Material provided section start

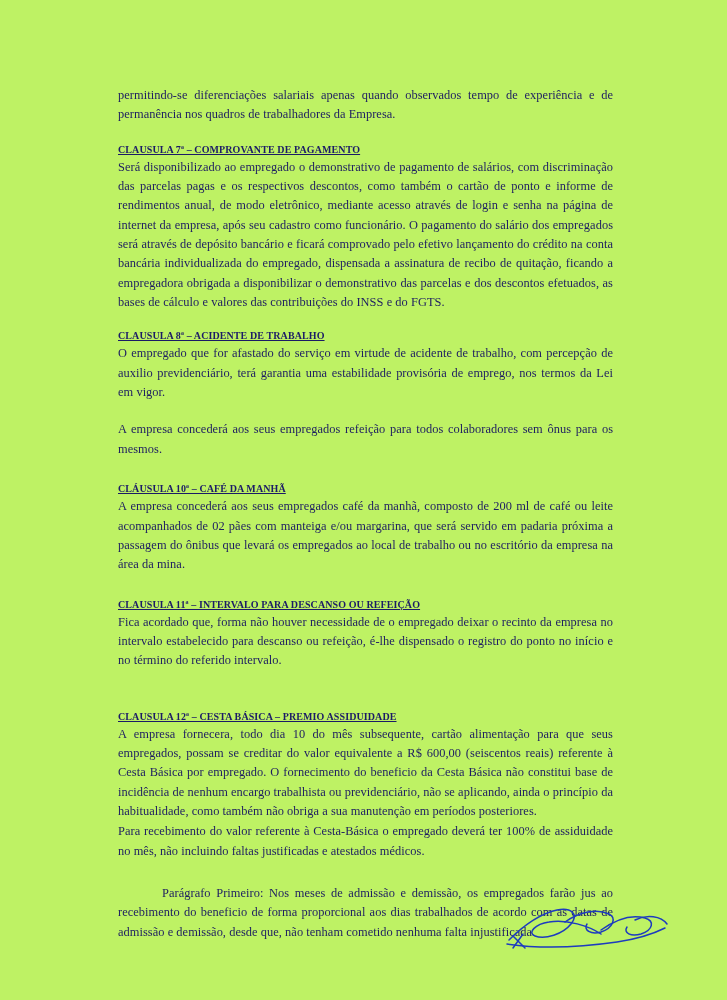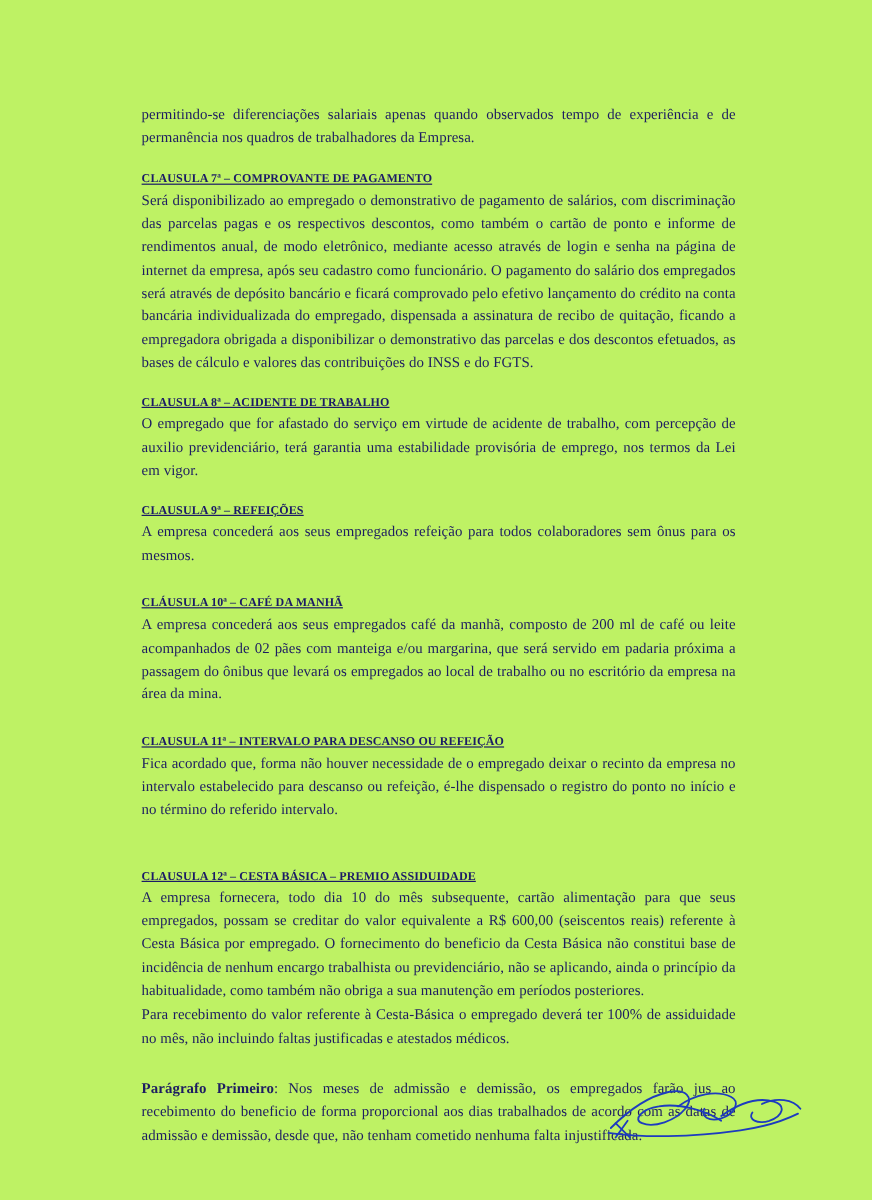--- a/index.html
+++ b/index.html
@@ -80,7 +80,6 @@
     </div>
 
     <div class="heading-block">
-      <h2 class="heading">CLAUSULA 9ª – REFEIÇÕES</h2>
       <p class="para after-heading">A empresa concederá aos seus empregados refeição para todos colaboradores sem ônus para os mesmos.</p>
     </div>
 

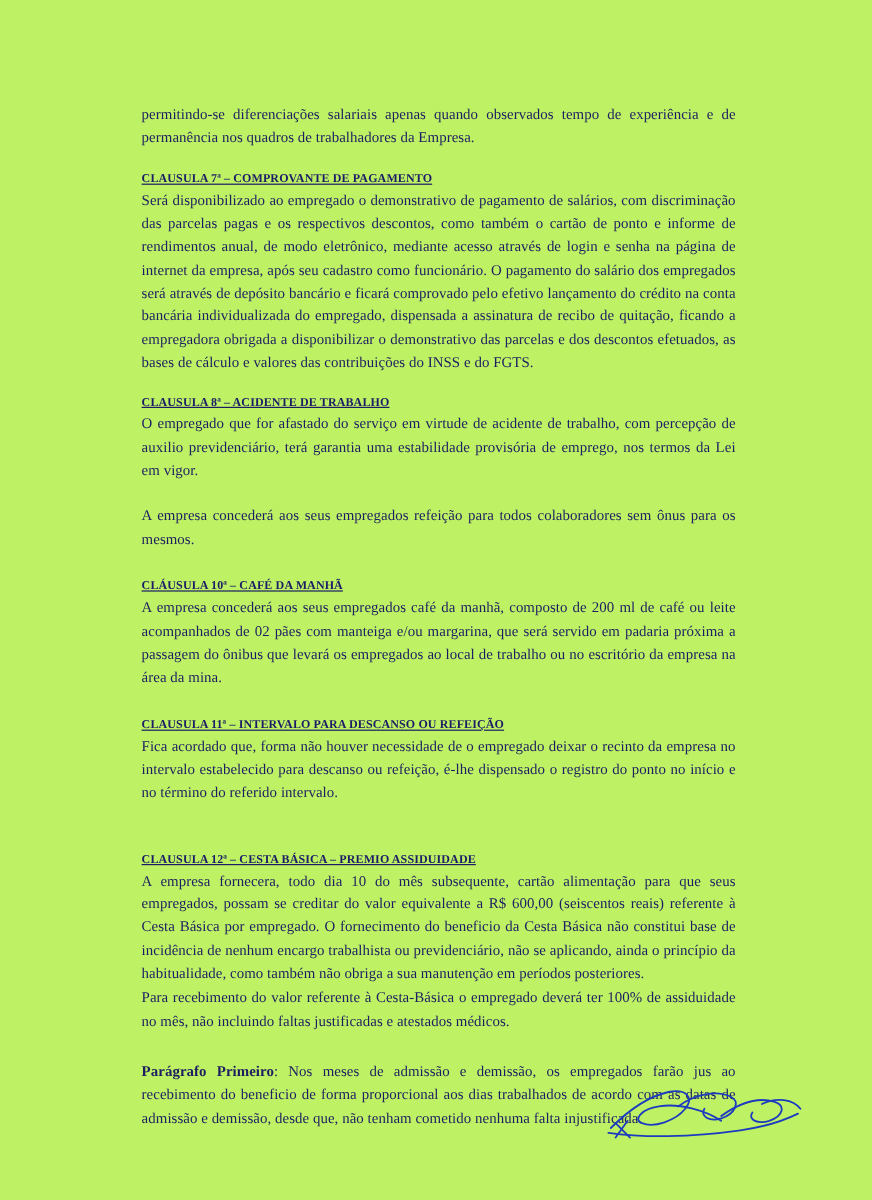--- a/index.html
+++ b/index.html
@@ -50,7 +50,7 @@
   .heading-block { margin-top: 18px; }
   .heading-block.first { margin-top: 19px; }
   .after-heading { margin-top: 3px; }
-  .bold { font-weight: bold; }
+  .bold { font-weight: normal; margin-left: 44px; }
   .sig-wrap {
     position: absolute;
     left: 505px;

Material provided section end

Task details: Transcribe all of the records exactly, without reproducing their pictures.

The answer:
--- a/index.html
+++ b/index.html
@@ -80,7 +80,6 @@
     </div>
 
     <div class="heading-block">
-      <h2 class="heading">CLAUSULA 9ª – REFEIÇÕES</h2>
       <p class="para after-heading">A empresa concederá aos seus empregados refeição para todos colaboradores sem ônus para os mesmos.</p>
     </div>
 

--- a/index.html
+++ b/index.html
@@ -50,7 +50,7 @@
   .heading-block { margin-top: 18px; }
   .heading-block.first { margin-top: 19px; }
   .after-heading { margin-top: 3px; }
-  .bold { font-weight: bold; }
+  .bold { font-weight: normal; margin-left: 44px; }
   .sig-wrap {
     position: absolute;
     left: 505px;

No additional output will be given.